START Record excerpts
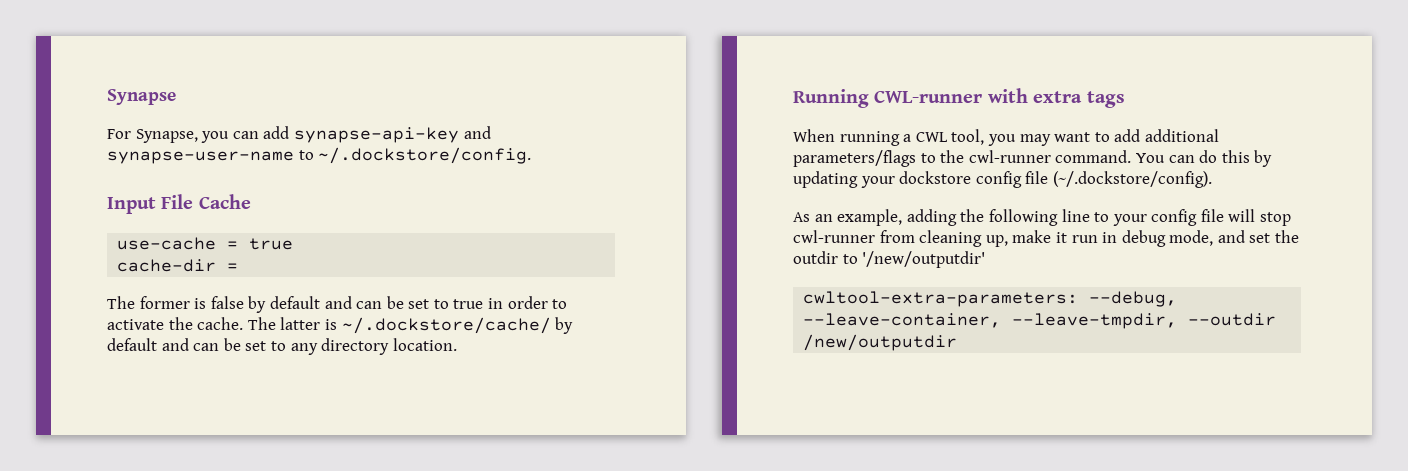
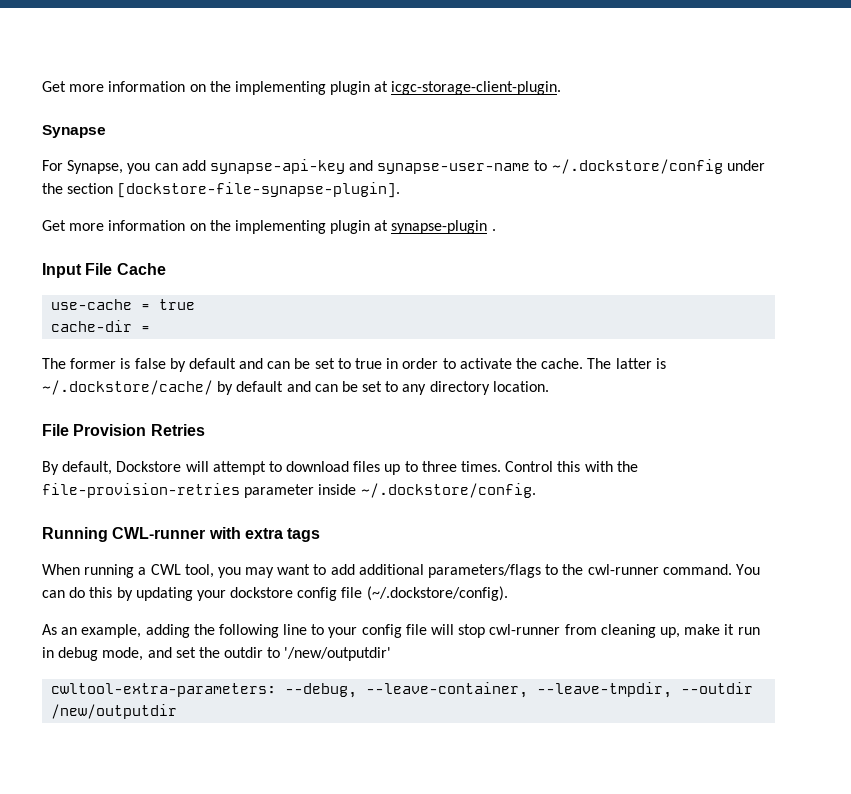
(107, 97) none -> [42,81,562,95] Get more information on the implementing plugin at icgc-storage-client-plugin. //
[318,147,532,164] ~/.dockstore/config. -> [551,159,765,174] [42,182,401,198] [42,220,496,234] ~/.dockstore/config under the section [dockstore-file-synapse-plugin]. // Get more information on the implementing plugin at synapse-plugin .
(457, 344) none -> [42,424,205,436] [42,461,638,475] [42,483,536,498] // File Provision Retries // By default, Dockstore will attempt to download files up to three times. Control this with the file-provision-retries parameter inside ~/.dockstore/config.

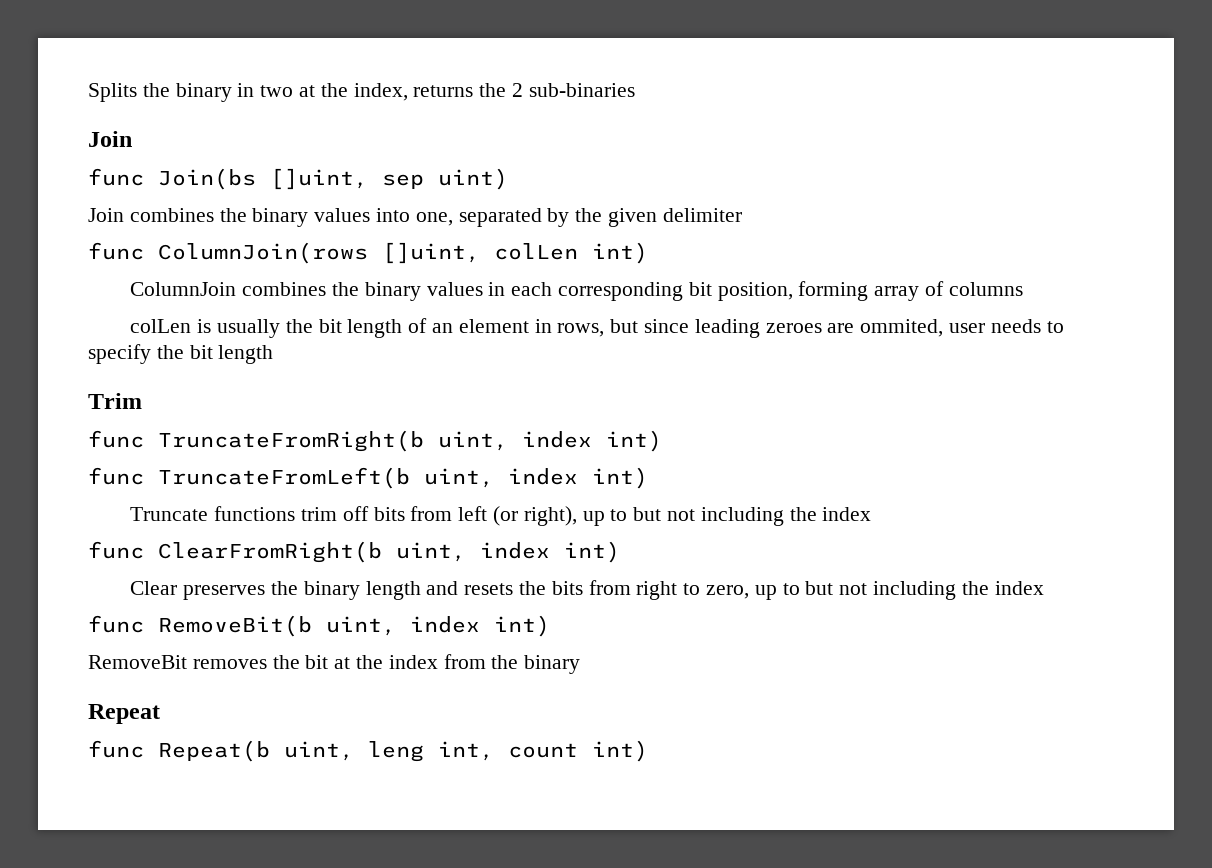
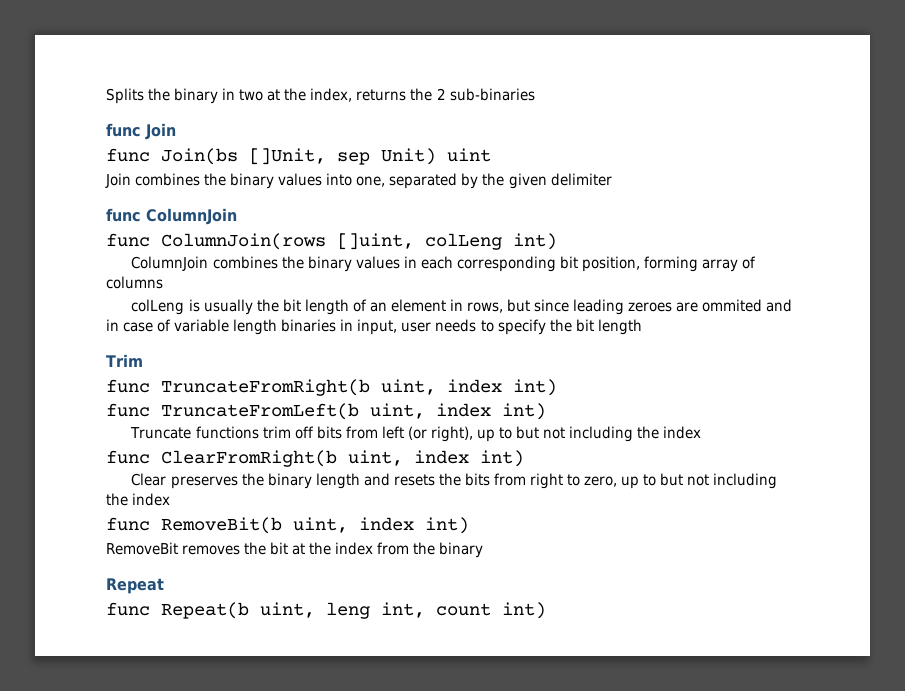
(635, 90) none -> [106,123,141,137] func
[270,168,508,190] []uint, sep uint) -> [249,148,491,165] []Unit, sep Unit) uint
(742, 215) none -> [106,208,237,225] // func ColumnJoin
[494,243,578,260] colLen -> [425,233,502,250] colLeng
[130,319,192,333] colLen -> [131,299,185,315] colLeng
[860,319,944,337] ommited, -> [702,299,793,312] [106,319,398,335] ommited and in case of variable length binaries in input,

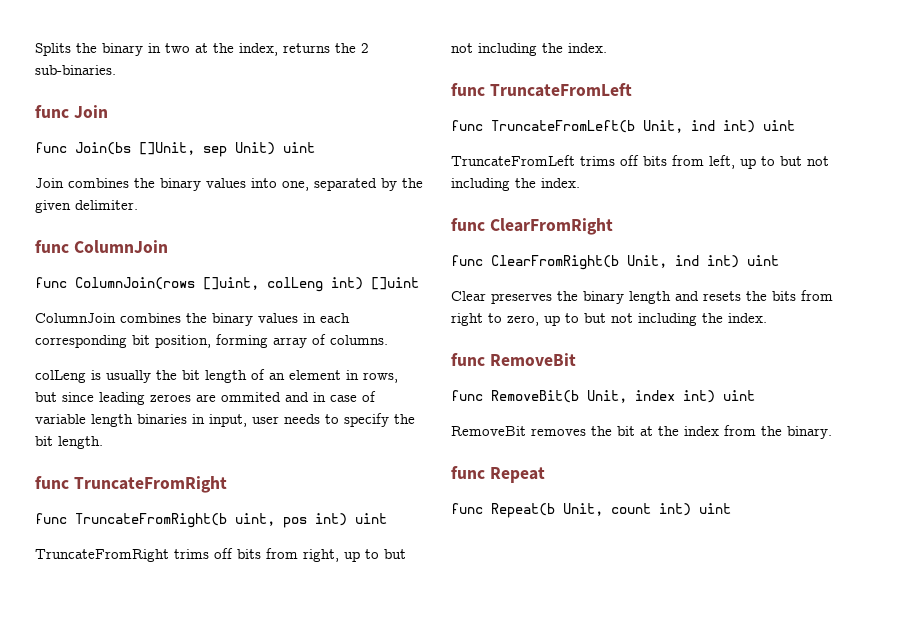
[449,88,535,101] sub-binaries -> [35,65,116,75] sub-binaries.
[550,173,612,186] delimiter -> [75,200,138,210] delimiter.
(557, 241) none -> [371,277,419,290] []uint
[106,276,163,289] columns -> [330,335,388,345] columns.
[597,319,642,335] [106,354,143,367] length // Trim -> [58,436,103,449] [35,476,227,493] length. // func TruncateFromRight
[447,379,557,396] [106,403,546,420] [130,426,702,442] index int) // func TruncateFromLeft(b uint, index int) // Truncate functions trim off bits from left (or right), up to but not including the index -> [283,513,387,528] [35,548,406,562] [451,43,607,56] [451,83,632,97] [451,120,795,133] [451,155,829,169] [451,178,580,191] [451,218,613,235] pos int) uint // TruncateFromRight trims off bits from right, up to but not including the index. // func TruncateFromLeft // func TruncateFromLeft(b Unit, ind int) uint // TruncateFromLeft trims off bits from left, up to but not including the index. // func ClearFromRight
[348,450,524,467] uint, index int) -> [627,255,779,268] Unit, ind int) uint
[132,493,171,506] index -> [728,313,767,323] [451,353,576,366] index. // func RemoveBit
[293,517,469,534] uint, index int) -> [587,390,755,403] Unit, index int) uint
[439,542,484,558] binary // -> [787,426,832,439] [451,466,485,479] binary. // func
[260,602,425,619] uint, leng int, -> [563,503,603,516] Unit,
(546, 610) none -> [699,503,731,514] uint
END Record excerpts
■ Task objective ■
Return every entry above word for word, and include no images.

■ Answer for the task ■
(107, 97) none -> [42,81,562,95] Get more information on the implementing plugin at icgc-storage-client-plugin. //
[318,147,532,164] ~/.dockstore/config. -> [551,159,765,174] [42,182,401,198] [42,220,496,234] ~/.dockstore/config under the section [dockstore-file-synapse-plugin]. // Get more information on the implementing plugin at synapse-plugin .
(457, 344) none -> [42,424,205,436] [42,461,638,475] [42,483,536,498] // File Provision Retries // By default, Dockstore will attempt to download files up to three times. Control this with the file-provision-retries parameter inside ~/.dockstore/config.

(635, 90) none -> [106,123,141,137] func
[270,168,508,190] []uint, sep uint) -> [249,148,491,165] []Unit, sep Unit) uint
(742, 215) none -> [106,208,237,225] // func ColumnJoin
[494,243,578,260] colLen -> [425,233,502,250] colLeng
[130,319,192,333] colLen -> [131,299,185,315] colLeng
[860,319,944,337] ommited, -> [702,299,793,312] [106,319,398,335] ommited and in case of variable length binaries in input,

[449,88,535,101] sub-binaries -> [35,65,116,75] sub-binaries.
[550,173,612,186] delimiter -> [75,200,138,210] delimiter.
(557, 241) none -> [371,277,419,290] []uint
[106,276,163,289] columns -> [330,335,388,345] columns.
[597,319,642,335] [106,354,143,367] length // Trim -> [58,436,103,449] [35,476,227,493] length. // func TruncateFromRight
[447,379,557,396] [106,403,546,420] [130,426,702,442] index int) // func TruncateFromLeft(b uint, index int) // Truncate functions trim off bits from left (or right), up to but not including the index -> [283,513,387,528] [35,548,406,562] [451,43,607,56] [451,83,632,97] [451,120,795,133] [451,155,829,169] [451,178,580,191] [451,218,613,235] pos int) uint // TruncateFromRight trims off bits from right, up to but not including the index. // func TruncateFromLeft // func TruncateFromLeft(b Unit, ind int) uint // TruncateFromLeft trims off bits from left, up to but not including the index. // func ClearFromRight
[348,450,524,467] uint, index int) -> [627,255,779,268] Unit, ind int) uint
[132,493,171,506] index -> [728,313,767,323] [451,353,576,366] index. // func RemoveBit
[293,517,469,534] uint, index int) -> [587,390,755,403] Unit, index int) uint
[439,542,484,558] binary // -> [787,426,832,439] [451,466,485,479] binary. // func
[260,602,425,619] uint, leng int, -> [563,503,603,516] Unit,
(546, 610) none -> [699,503,731,514] uint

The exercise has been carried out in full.